Ödem her zaman önemsenmeli, ihmal edilmemelidir. Şikayet konusu olan tüm olgularda mutlaka sistemik bir neden olup olmadığı araştırılmalı ve mutlak surette hekime başvurulmalı, ödemi yapan neden saptanıp onun tedavi edilmesi gerekmektedir. Şöyle ki, genellikle ödemi çözmenin en kolay yolu vücuttan sıvıyı uzaklaştırmaktır. Yazımın başında da arz ettiğim gibi buna yönelik hekimlerin en çok kullandığı ilaçlar diüretik yani idrar söktürücü ilaçlardır. Hastanın kendi başına çeşitli idrar söktürücü maddeler kullanarak vücuttan ödemi atmaya çalışması sakıncalı ve tehlikelidir. Çünkü kontrolsüz olarak bu ilaçların kullanılması vücuttan fazla sıvı kaybı, başta sodyum ve potasyum olmak üzere, elektrolitlerin kaybolmasına ve hastanın önemli zararlar görmesine yol açabilmektedir. Zorunlu olarak diüretik kullanan hastaların aralıklı hekim kontrolünden geçmeleri, potasyum sodyum gibi elektrolit oranlarını kontrol ettirmeleri önemlidir. 

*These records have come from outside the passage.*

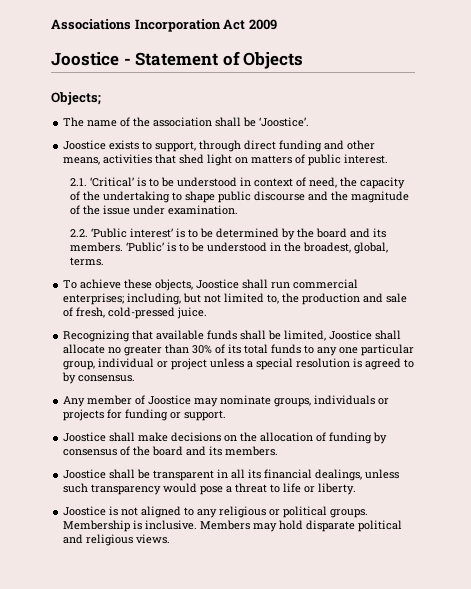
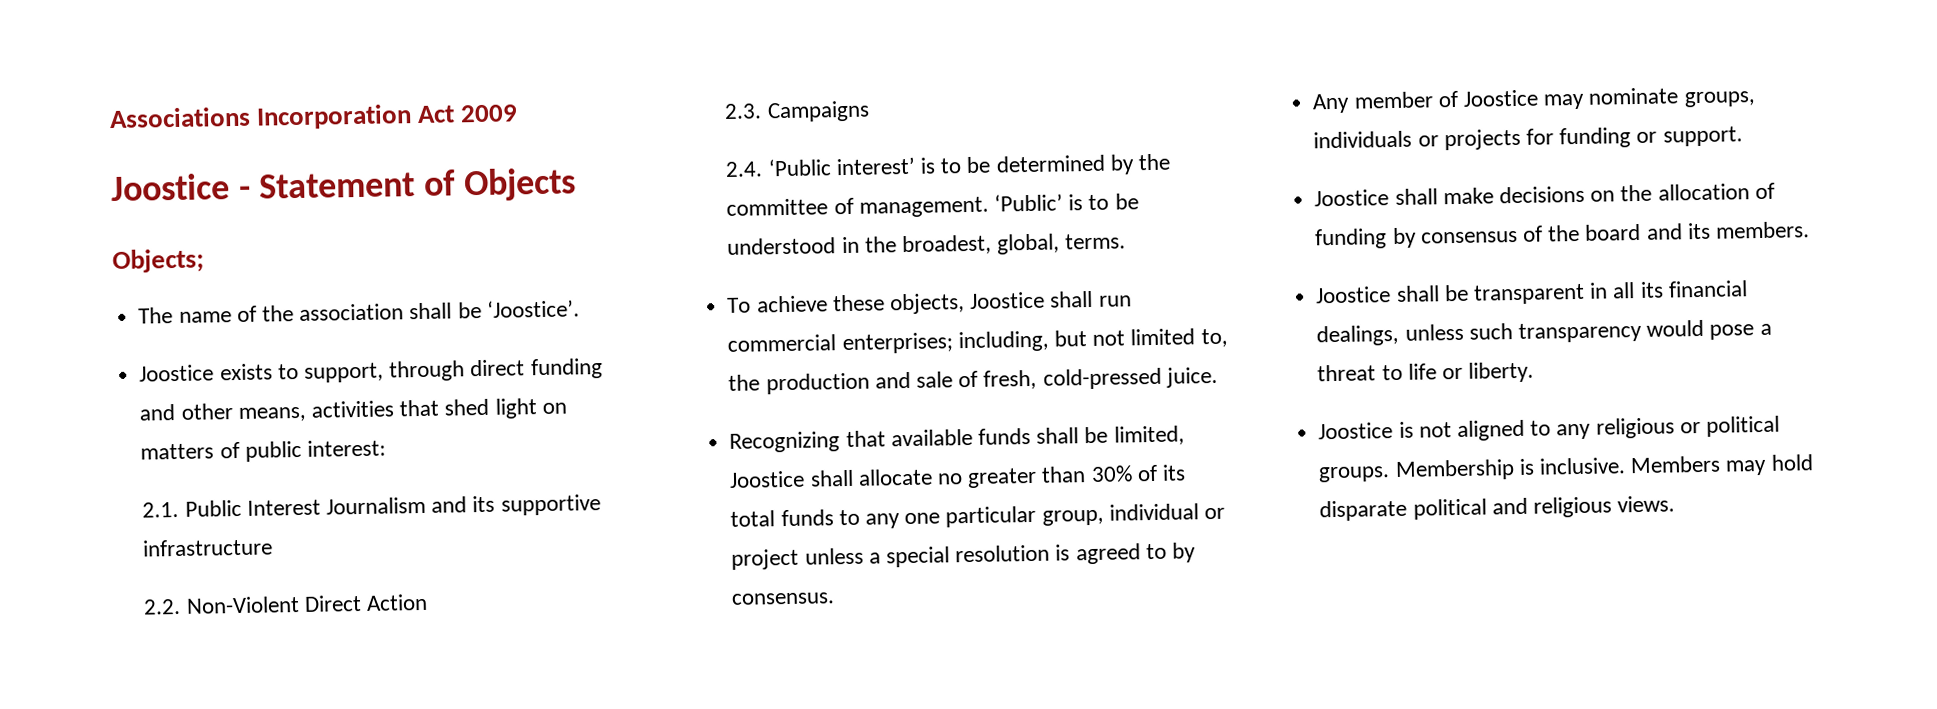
- Joostice exists to support, through direct funding and other means, activities that shed light on matters of public interest.
+ Joostice exists to support, through direct funding and other means, activities that shed light on matters of public interest:
- 2.1. ‘Critical’ is to be understood in context of need, the capacity of the undertaking to shape public discourse and the magnitude of the issue under examination.
- 2.2. ‘Public interest’ is to be determined by the board and its members.
+ 2.1. Public Interest Journalism and its supportive infrastructure
+ 2.2. Non-Violent Direct Action
+ 2.3. Campaigns
+ 2.4. ‘Public interest’ is to be determined by the committee of management.

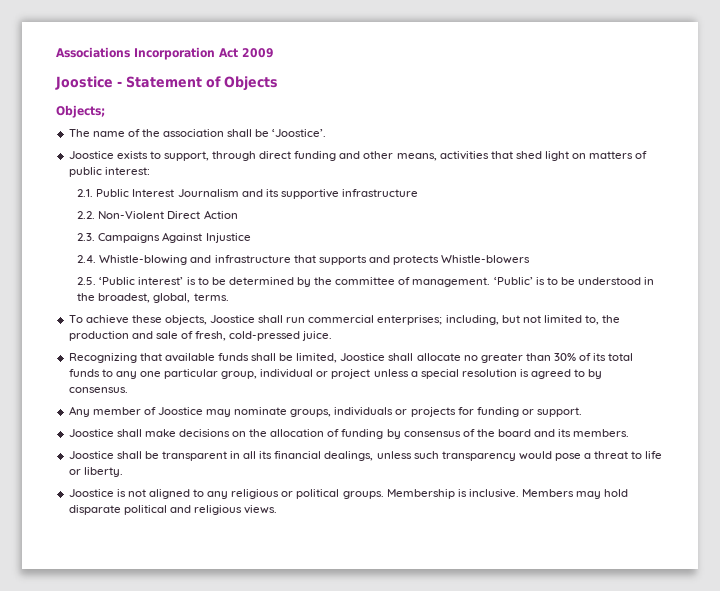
- 2.3. Campaigns
+ 2.3. Campaigns Against Injustice
- 2.4. ‘Public interest’ is to be determined by the committee of management.
+ 2.4. Whistle-blowing and infrastructure that supports and protects Whistle-blowers
+ 2.5. ‘Public interest’ is to be determined by the committee of management.

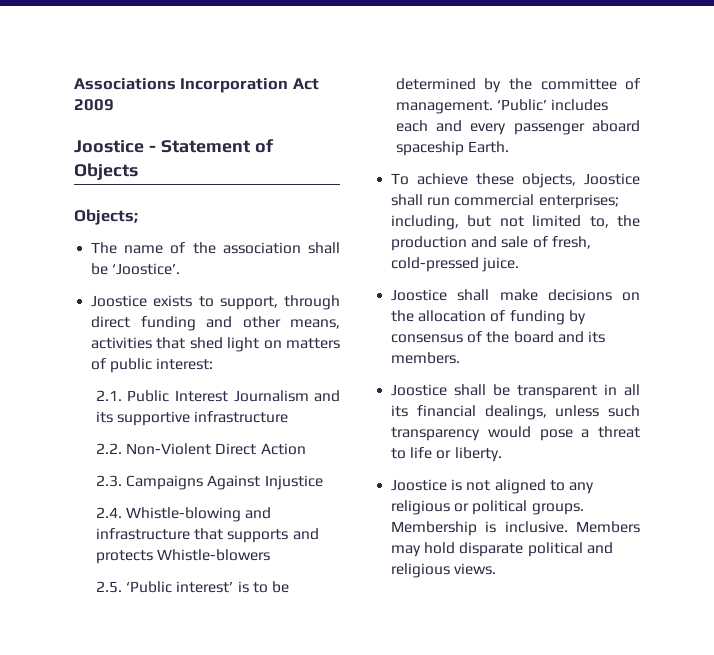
- ‘Public’ is to be understood in the broadest, global, terms.
+ ‘Public’ includes each and every passenger aboard spaceship Earth.
- Recognizing that available funds shall be limited, Joostice shall allocate no greater than 30% of its total funds to any one particular group, individual or project unless a special resolution is agreed to by consensus.
- Any member of Joostice may nominate groups, individuals or projects for funding or support.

Genellikle halk arasında kullanan bazı bitkisel çaylar ve otlar vücuttan su atılmasını bir ölçüde sağlayabilmekte, ancak ödemi olduğunu düşünen hastanın mutlaka hekime başvurması gerekmektedir. En sık yapılan hata ödemi basit bir rahatsızlık olarak görmektir. Ödemin altında ciddi hastalıkların yatabileceğini de göz önüne alıp ödem yapan nedenin ortaya konması ve öncelikle onun tedavi edilmesi, gözden kaçırılmaması gerekmektedir. Aksi halde sadece vücuttan su ve tuz atıcı maddelerin kullanılarak ödemin tedavi edilmeye çalışılması ciddi sıvı elektrolit bozukluklarına ve kişinin önemli ölçüde zarar görmesine neden olabilecektir
Sağlıklı, mutlu nice güzel günler diliyor, saygılar sunuyorum.